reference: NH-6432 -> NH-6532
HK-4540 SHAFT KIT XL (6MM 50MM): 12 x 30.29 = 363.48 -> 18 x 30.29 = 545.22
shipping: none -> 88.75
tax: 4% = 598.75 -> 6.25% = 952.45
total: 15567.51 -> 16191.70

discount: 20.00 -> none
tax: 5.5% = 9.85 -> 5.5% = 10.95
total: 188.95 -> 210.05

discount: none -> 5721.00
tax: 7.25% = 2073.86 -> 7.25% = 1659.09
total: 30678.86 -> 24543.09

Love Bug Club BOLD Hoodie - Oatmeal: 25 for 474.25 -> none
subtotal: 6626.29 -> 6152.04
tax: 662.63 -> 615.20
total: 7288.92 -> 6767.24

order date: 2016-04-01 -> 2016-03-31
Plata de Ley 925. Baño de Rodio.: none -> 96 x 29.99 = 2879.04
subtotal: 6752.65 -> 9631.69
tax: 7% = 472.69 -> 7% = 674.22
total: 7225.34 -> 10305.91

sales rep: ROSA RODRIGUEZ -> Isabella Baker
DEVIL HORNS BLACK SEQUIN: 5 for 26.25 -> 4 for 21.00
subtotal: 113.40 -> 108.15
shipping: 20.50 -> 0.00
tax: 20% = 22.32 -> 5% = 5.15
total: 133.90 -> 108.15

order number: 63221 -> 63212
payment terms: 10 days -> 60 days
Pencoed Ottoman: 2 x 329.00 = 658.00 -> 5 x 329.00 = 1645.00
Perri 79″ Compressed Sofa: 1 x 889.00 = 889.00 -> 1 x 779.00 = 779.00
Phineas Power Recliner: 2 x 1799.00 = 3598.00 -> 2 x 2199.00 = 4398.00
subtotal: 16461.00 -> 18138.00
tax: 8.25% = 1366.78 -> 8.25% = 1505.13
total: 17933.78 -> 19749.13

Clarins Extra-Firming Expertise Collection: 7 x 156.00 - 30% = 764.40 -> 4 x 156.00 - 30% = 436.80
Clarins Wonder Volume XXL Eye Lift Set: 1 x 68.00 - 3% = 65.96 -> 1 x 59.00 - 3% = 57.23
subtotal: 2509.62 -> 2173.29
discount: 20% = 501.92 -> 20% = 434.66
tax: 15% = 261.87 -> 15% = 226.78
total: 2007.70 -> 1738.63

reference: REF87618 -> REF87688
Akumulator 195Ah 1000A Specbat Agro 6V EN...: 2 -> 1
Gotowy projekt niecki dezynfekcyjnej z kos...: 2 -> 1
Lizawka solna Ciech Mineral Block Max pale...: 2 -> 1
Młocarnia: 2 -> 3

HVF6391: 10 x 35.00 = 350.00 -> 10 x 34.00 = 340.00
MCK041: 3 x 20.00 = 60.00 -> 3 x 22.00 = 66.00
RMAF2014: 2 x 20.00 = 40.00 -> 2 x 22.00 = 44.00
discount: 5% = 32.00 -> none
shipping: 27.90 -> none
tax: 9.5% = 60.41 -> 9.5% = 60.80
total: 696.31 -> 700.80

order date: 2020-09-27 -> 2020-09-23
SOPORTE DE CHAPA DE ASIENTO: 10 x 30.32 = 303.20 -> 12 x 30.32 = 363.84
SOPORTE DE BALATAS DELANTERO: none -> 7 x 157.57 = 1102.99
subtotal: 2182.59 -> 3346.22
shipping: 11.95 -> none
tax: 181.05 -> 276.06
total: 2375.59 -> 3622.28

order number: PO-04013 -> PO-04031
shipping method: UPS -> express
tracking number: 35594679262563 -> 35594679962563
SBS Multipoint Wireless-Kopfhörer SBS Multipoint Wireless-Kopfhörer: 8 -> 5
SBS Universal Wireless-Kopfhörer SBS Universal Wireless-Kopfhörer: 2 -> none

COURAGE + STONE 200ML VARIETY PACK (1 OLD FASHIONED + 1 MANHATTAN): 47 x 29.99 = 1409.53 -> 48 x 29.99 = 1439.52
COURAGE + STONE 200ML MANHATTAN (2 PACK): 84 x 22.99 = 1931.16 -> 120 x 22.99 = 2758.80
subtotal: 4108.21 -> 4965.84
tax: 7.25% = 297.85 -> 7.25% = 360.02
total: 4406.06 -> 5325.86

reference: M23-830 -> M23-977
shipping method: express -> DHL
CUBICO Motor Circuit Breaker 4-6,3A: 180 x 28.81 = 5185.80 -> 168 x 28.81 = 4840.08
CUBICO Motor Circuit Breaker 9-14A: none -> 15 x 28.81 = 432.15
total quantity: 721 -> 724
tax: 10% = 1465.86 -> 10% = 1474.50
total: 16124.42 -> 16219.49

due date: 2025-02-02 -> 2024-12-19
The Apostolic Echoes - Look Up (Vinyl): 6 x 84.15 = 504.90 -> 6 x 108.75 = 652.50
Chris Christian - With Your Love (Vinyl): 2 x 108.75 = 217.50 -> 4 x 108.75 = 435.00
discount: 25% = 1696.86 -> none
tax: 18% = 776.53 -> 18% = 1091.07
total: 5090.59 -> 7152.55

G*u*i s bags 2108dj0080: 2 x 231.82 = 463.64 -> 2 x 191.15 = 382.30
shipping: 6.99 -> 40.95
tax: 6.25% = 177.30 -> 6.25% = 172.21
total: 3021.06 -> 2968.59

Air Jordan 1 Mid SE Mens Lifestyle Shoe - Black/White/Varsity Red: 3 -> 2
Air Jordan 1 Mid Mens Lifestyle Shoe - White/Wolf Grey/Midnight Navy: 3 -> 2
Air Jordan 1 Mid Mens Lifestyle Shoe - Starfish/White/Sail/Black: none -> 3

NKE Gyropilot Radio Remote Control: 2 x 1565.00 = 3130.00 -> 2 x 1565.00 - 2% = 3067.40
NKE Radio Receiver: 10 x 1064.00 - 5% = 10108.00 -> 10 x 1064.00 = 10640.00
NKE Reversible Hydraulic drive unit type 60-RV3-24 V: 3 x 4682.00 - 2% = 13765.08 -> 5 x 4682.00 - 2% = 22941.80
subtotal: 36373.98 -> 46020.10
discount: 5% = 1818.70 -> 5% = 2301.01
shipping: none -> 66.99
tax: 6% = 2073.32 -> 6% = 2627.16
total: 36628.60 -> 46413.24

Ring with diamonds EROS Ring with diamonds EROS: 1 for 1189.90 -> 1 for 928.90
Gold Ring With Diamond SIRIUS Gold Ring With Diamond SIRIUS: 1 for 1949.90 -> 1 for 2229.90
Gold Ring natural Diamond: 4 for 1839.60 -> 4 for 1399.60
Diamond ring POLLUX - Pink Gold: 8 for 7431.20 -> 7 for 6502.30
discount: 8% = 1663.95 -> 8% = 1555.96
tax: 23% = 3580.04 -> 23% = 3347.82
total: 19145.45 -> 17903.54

________________________

# [WHAT YOU HAVE TO DO]
From start to finish, retype the records above with complete accuracy.

# [SOLVED PROBLEM]
reference: NH-6432 -> NH-6532
HK-4540 SHAFT KIT XL (6MM 50MM): 12 x 30.29 = 363.48 -> 18 x 30.29 = 545.22
shipping: none -> 88.75
tax: 4% = 598.75 -> 6.25% = 952.45
total: 15567.51 -> 16191.70

discount: 20.00 -> none
tax: 5.5% = 9.85 -> 5.5% = 10.95
total: 188.95 -> 210.05

discount: none -> 5721.00
tax: 7.25% = 2073.86 -> 7.25% = 1659.09
total: 30678.86 -> 24543.09

Love Bug Club BOLD Hoodie - Oatmeal: 25 for 474.25 -> none
subtotal: 6626.29 -> 6152.04
tax: 662.63 -> 615.20
total: 7288.92 -> 6767.24

order date: 2016-04-01 -> 2016-03-31
Plata de Ley 925. Baño de Rodio.: none -> 96 x 29.99 = 2879.04
subtotal: 6752.65 -> 9631.69
tax: 7% = 472.69 -> 7% = 674.22
total: 7225.34 -> 10305.91

sales rep: ROSA RODRIGUEZ -> Isabella Baker
DEVIL HORNS BLACK SEQUIN: 5 for 26.25 -> 4 for 21.00
subtotal: 113.40 -> 108.15
shipping: 20.50 -> 0.00
tax: 20% = 22.32 -> 5% = 5.15
total: 133.90 -> 108.15

order number: 63221 -> 63212
payment terms: 10 days -> 60 days
Pencoed Ottoman: 2 x 329.00 = 658.00 -> 5 x 329.00 = 1645.00
Perri 79″ Compressed Sofa: 1 x 889.00 = 889.00 -> 1 x 779.00 = 779.00
Phineas Power Recliner: 2 x 1799.00 = 3598.00 -> 2 x 2199.00 = 4398.00
subtotal: 16461.00 -> 18138.00
tax: 8.25% = 1366.78 -> 8.25% = 1505.13
total: 17933.78 -> 19749.13

Clarins Extra-Firming Expertise Collection: 7 x 156.00 - 30% = 764.40 -> 4 x 156.00 - 30% = 436.80
Clarins Wonder Volume XXL Eye Lift Set: 1 x 68.00 - 3% = 65.96 -> 1 x 59.00 - 3% = 57.23
subtotal: 2509.62 -> 2173.29
discount: 20% = 501.92 -> 20% = 434.66
tax: 15% = 261.87 -> 15% = 226.78
total: 2007.70 -> 1738.63

reference: REF87618 -> REF87688
Akumulator 195Ah 1000A Specbat Agro 6V EN...: 2 -> 1
Gotowy projekt niecki dezynfekcyjnej z kos...: 2 -> 1
Lizawka solna Ciech Mineral Block Max pale...: 2 -> 1
Młocarnia: 2 -> 3

HVF6391: 10 x 35.00 = 350.00 -> 10 x 34.00 = 340.00
MCK041: 3 x 20.00 = 60.00 -> 3 x 22.00 = 66.00
RMAF2014: 2 x 20.00 = 40.00 -> 2 x 22.00 = 44.00
discount: 5% = 32.00 -> none
shipping: 27.90 -> none
tax: 9.5% = 60.41 -> 9.5% = 60.80
total: 696.31 -> 700.80

order date: 2020-09-27 -> 2020-09-23
SOPORTE DE CHAPA DE ASIENTO: 10 x 30.32 = 303.20 -> 12 x 30.32 = 363.84
SOPORTE DE BALATAS DELANTERO: none -> 7 x 157.57 = 1102.99
subtotal: 2182.59 -> 3346.22
shipping: 11.95 -> none
tax: 181.05 -> 276.06
total: 2375.59 -> 3622.28

order number: PO-04013 -> PO-04031
shipping method: UPS -> express
tracking number: 35594679262563 -> 35594679962563
SBS Multipoint Wireless-Kopfhörer SBS Multipoint Wireless-Kopfhörer: 8 -> 5
SBS Universal Wireless-Kopfhörer SBS Universal Wireless-Kopfhörer: 2 -> none

COURAGE + STONE 200ML VARIETY PACK (1 OLD FASHIONED + 1 MANHATTAN): 47 x 29.99 = 1409.53 -> 48 x 29.99 = 1439.52
COURAGE + STONE 200ML MANHATTAN (2 PACK): 84 x 22.99 = 1931.16 -> 120 x 22.99 = 2758.80
subtotal: 4108.21 -> 4965.84
tax: 7.25% = 297.85 -> 7.25% = 360.02
total: 4406.06 -> 5325.86

reference: M23-830 -> M23-977
shipping method: express -> DHL
CUBICO Motor Circuit Breaker 4-6,3A: 180 x 28.81 = 5185.80 -> 168 x 28.81 = 4840.08
CUBICO Motor Circuit Breaker 9-14A: none -> 15 x 28.81 = 432.15
total quantity: 721 -> 724
tax: 10% = 1465.86 -> 10% = 1474.50
total: 16124.42 -> 16219.49

due date: 2025-02-02 -> 2024-12-19
The Apostolic Echoes - Look Up (Vinyl): 6 x 84.15 = 504.90 -> 6 x 108.75 = 652.50
Chris Christian - With Your Love (Vinyl): 2 x 108.75 = 217.50 -> 4 x 108.75 = 435.00
discount: 25% = 1696.86 -> none
tax: 18% = 776.53 -> 18% = 1091.07
total: 5090.59 -> 7152.55

G*u*i s bags 2108dj0080: 2 x 231.82 = 463.64 -> 2 x 191.15 = 382.30
shipping: 6.99 -> 40.95
tax: 6.25% = 177.30 -> 6.25% = 172.21
total: 3021.06 -> 2968.59

Air Jordan 1 Mid SE Mens Lifestyle Shoe - Black/White/Varsity Red: 3 -> 2
Air Jordan 1 Mid Mens Lifestyle Shoe - White/Wolf Grey/Midnight Navy: 3 -> 2
Air Jordan 1 Mid Mens Lifestyle Shoe - Starfish/White/Sail/Black: none -> 3

NKE Gyropilot Radio Remote Control: 2 x 1565.00 = 3130.00 -> 2 x 1565.00 - 2% = 3067.40
NKE Radio Receiver: 10 x 1064.00 - 5% = 10108.00 -> 10 x 1064.00 = 10640.00
NKE Reversible Hydraulic drive unit type 60-RV3-24 V: 3 x 4682.00 - 2% = 13765.08 -> 5 x 4682.00 - 2% = 22941.80
subtotal: 36373.98 -> 46020.10
discount: 5% = 1818.70 -> 5% = 2301.01
shipping: none -> 66.99
tax: 6% = 2073.32 -> 6% = 2627.16
total: 36628.60 -> 46413.24

Ring with diamonds EROS Ring with diamonds EROS: 1 for 1189.90 -> 1 for 928.90
Gold Ring With Diamond SIRIUS Gold Ring With Diamond SIRIUS: 1 for 1949.90 -> 1 for 2229.90
Gold Ring natural Diamond: 4 for 1839.60 -> 4 for 1399.60
Diamond ring POLLUX - Pink Gold: 8 for 7431.20 -> 7 for 6502.30
discount: 8% = 1663.95 -> 8% = 1555.96
tax: 23% = 3580.04 -> 23% = 3347.82
total: 19145.45 -> 17903.54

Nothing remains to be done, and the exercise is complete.